**WORK REQUIRED**
Only an exact copy of the lines beginning at the one that contains "Idaho | Grocery: 100.8 -> 101" and ending at the last line of the records below counts as the answer.

┄┄┄┄┄┄

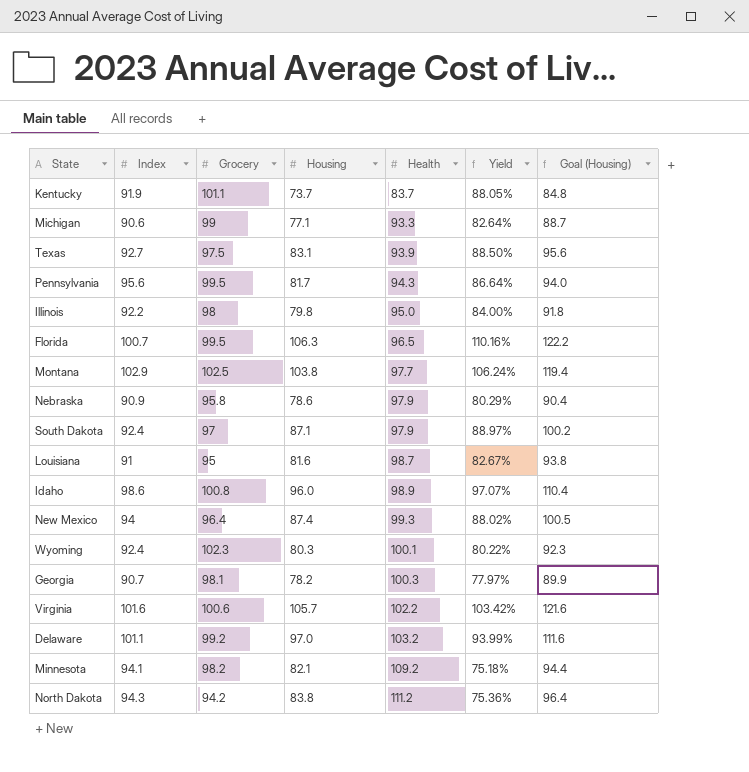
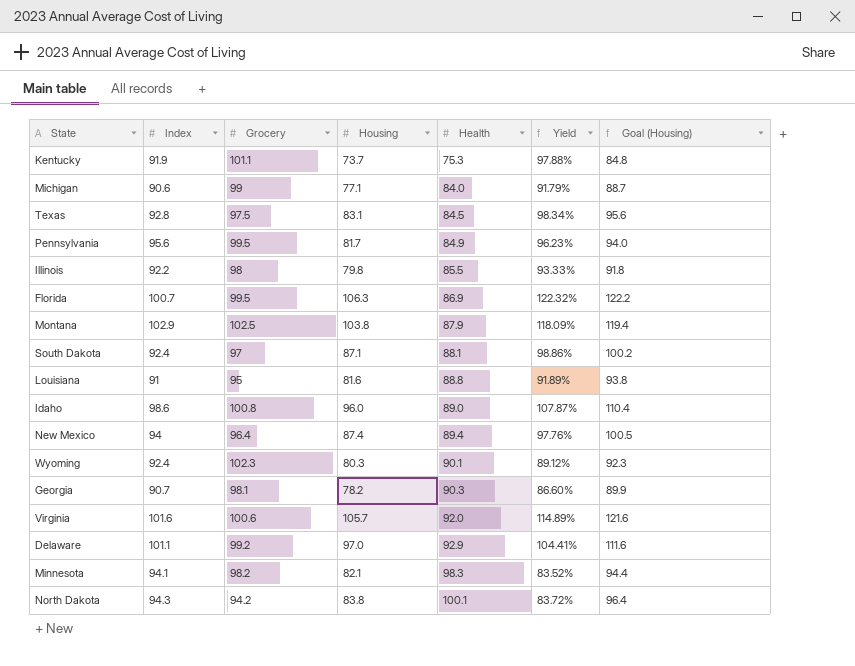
row Nebraska: 90.9 | 95.8 | 78.6 | 97.9 | 80.29% | 90.4 -> none
Kentucky | Health: 83.7 -> 75.3
Kentucky | Yield: 88.05% -> 97.88%
Michigan | Health: 93.3 -> 84.0
Michigan | Yield: 82.64% -> 91.79%
Texas | Index: 92.7 -> 92.8
Texas | Health: 93.9 -> 84.5
Texas | Yield: 88.50% -> 98.34%
Pennsylvania | Health: 94.3 -> 84.9
Pennsylvania | Yield: 86.64% -> 96.23%
Illinois | Health: 95.0 -> 85.5
Illinois | Yield: 84.00% -> 93.33%
Florida | Health: 96.5 -> 86.9
Florida | Yield: 110.16% -> 122.32%
Montana | Health: 97.7 -> 87.9
Montana | Yield: 106.24% -> 118.09%
South Dakota | Health: 97.9 -> 88.1
South Dakota | Yield: 88.97% -> 98.86%
Louisiana | Health: 98.7 -> 88.8
Louisiana | Yield: 82.67% -> 91.89%
Idaho | Health: 98.9 -> 89.0
Idaho | Yield: 97.07% -> 107.87%
New Mexico | Health: 99.3 -> 89.4
New Mexico | Yield: 88.02% -> 97.76%
Wyoming | Health: 100.1 -> 90.1
Wyoming | Yield: 80.22% -> 89.12%
Georgia | Health: 100.3 -> 90.3
Georgia | Yield: 77.97% -> 86.60%
Virginia | Health: 102.2 -> 92.0
Virginia | Yield: 103.42% -> 114.89%
Delaware | Health: 103.2 -> 92.9
Delaware | Yield: 93.99% -> 104.41%
Minnesota | Health: 109.2 -> 98.3
Minnesota | Yield: 75.18% -> 83.52%
North Dakota | Health: 111.2 -> 100.1
North Dakota | Yield: 75.36% -> 83.72%

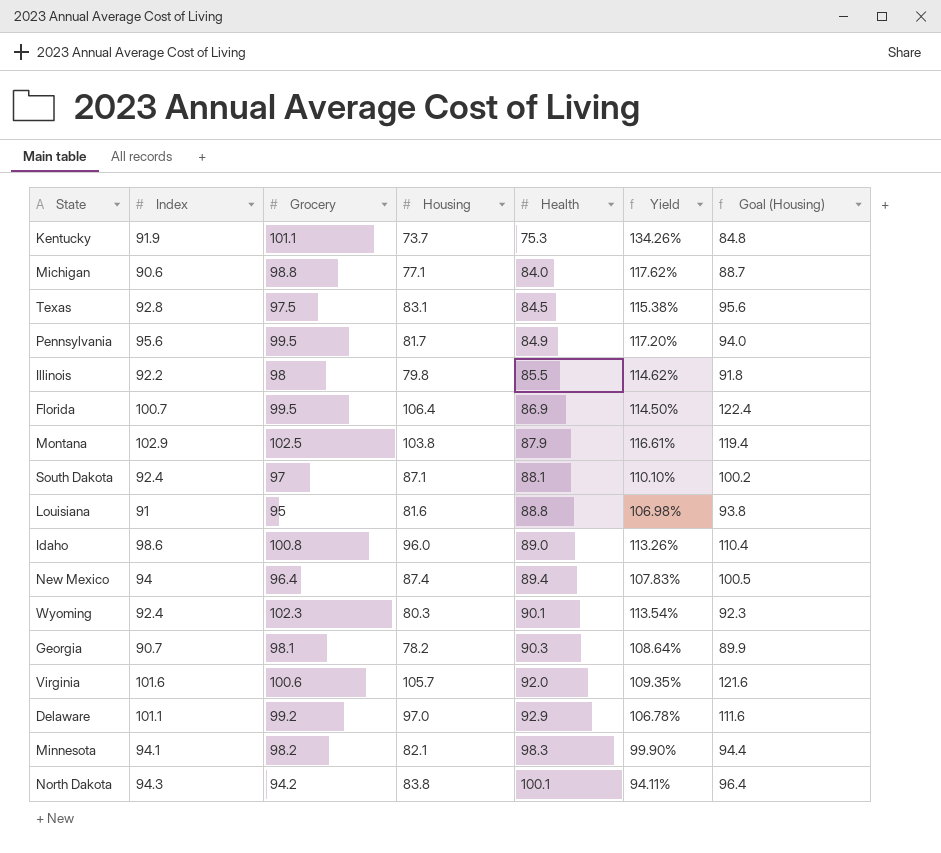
column Yield | formula: [Housing] / [Health] -> [Grocery] / [Health]
Michigan | Grocery: 99 -> 98.8
Florida | Housing: 106.3 -> 106.4
Florida | Goal (Housing): 122.2 -> 122.4

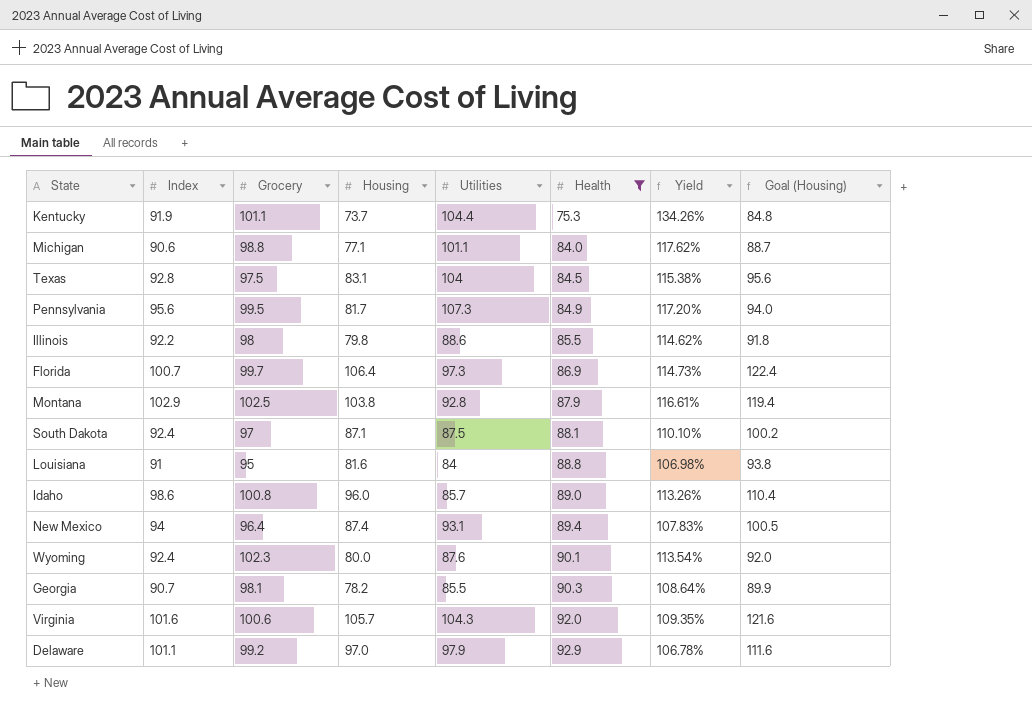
filter: none -> Health <= 92.9
column Utilities | position: none -> 5
Florida | Grocery: 99.5 -> 99.7
Florida | Yield: 114.50% -> 114.73%
Wyoming | Housing: 80.3 -> 80.0
Wyoming | Goal (Housing): 92.3 -> 92.0

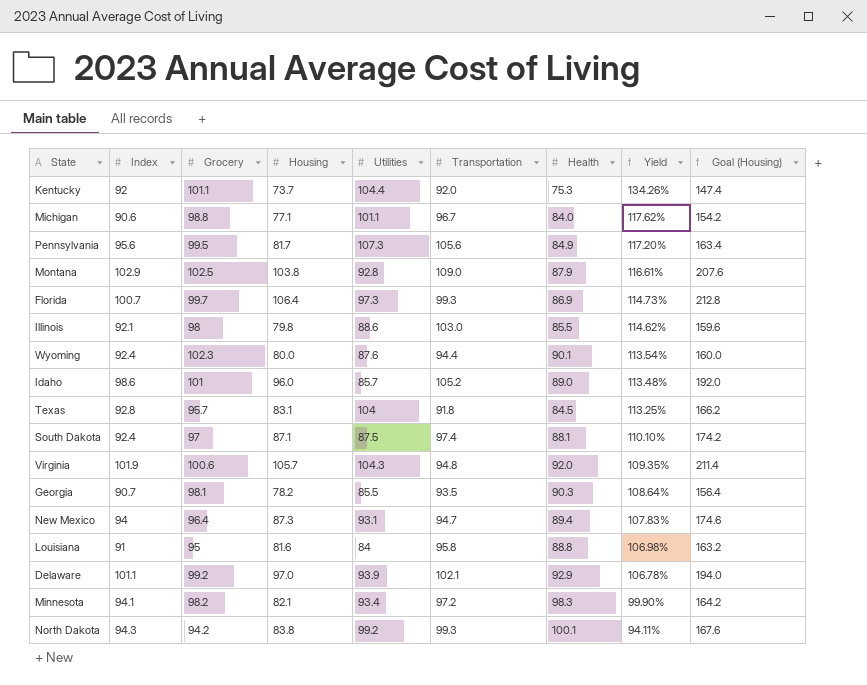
filter: Health <= 92.9 -> none
row order: Health ascending -> Yield descending
column Transportation | position: none -> 6
column Goal (Housing) | formula: [Housing] * 1.15 -> [Housing] * 2
Kentucky | Index: 91.9 -> 92
Illinois | Index: 92.2 -> 92.1
Idaho | Grocery: 100.8 -> 101
Idaho | Yield: 113.26% -> 113.48%
Texas | Grocery: 97.5 -> 95.7
Texas | Yield: 115.38% -> 113.25%
Virginia | Index: 101.6 -> 101.9
New Mexico | Housing: 87.4 -> 87.3
Delaware | Utilities: 97.9 -> 93.9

┄┄┄┄┄┄

**OUTPUT FOR THIS TASK**
Idaho | Grocery: 100.8 -> 101
Idaho | Yield: 113.26% -> 113.48%
Texas | Grocery: 97.5 -> 95.7
Texas | Yield: 115.38% -> 113.25%
Virginia | Index: 101.6 -> 101.9
New Mexico | Housing: 87.4 -> 87.3
Delaware | Utilities: 97.9 -> 93.9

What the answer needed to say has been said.